From 44030c2b69371b87edf28f4046d024ba2c32e83d Mon Sep 17 00:00:00 2001
From: =?UTF-8?q?Pawe=C5=82=20P=C4=99czek?= <pawel@roboflow.com>
Date: Wed, 18 Mar 2026 18:17:52 +0100
Subject: [PATCH 38/50] Fix baseline TRT tests

---
 .../models/test_rfdetr_predictions_trt.py     | 16 ++---
 .../models/test_rfdetr_seg_predictions_trt.py | 10 ++--
 ...yolov8_object_detection_predictions_trt.py | 59 +++++++++----------
 3 files changed, 43 insertions(+), 42 deletions(-)

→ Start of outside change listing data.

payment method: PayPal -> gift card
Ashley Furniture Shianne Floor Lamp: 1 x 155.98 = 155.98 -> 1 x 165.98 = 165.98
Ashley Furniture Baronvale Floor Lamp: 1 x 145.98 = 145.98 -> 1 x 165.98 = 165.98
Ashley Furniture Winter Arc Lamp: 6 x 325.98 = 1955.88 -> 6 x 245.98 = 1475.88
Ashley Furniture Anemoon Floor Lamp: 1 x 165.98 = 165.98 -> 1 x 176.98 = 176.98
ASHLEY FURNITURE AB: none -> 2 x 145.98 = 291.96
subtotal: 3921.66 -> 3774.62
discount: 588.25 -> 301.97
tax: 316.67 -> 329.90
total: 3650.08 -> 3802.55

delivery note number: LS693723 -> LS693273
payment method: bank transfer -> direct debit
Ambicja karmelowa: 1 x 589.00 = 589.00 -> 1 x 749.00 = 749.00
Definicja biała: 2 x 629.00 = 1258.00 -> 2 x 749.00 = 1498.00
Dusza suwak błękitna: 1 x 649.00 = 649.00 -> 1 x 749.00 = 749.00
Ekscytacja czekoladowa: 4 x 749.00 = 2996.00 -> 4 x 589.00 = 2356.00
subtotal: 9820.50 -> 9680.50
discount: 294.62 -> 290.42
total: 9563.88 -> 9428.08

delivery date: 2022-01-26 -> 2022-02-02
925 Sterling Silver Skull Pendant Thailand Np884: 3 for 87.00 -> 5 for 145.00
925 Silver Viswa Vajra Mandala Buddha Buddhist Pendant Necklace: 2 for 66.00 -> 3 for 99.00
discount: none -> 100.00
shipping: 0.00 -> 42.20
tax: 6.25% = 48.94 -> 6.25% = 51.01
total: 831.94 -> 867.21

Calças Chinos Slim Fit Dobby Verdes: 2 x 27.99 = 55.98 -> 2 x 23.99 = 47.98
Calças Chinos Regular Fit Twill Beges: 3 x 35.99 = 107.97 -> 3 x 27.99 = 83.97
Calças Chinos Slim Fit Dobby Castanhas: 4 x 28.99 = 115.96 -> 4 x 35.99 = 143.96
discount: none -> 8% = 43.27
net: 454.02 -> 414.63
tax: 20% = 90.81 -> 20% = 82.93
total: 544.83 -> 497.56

diff --git a/inference_models/tests/integration_tests/models/test_rfdetr_predictions_trt.py b/inference_models/tests/integration_tests/models/test_rfdetr_predictions_trt.py
index 519bff72f4..d05af338e8 100644
--- a/inference_models/tests/integration_tests/models/test_rfdetr_predictions_trt.py
+++ b/inference_models/tests/integration_tests/models/test_rfdetr_predictions_trt.py
@@ -467,9 +467,11 @@ def test_trt_cudagraph_output_matches_non_cudagraph_output(
     from inference_models import AutoModel
     from inference_models.models.common.trt import TRTCudaGraphCache
 
+    trt_cuda_graph_cache = TRTCudaGraphCache(capacity=16)
     model = AutoModel.from_pretrained(
         model_id_or_path=rfdetr_nano_t4_trt_package,
         device=torch.device("cuda:0"),
+        trt_cuda_graph_cache=trt_cuda_graph_cache,
     )
 
     pre_processed_1, _ = model.pre_process(dog_image_numpy)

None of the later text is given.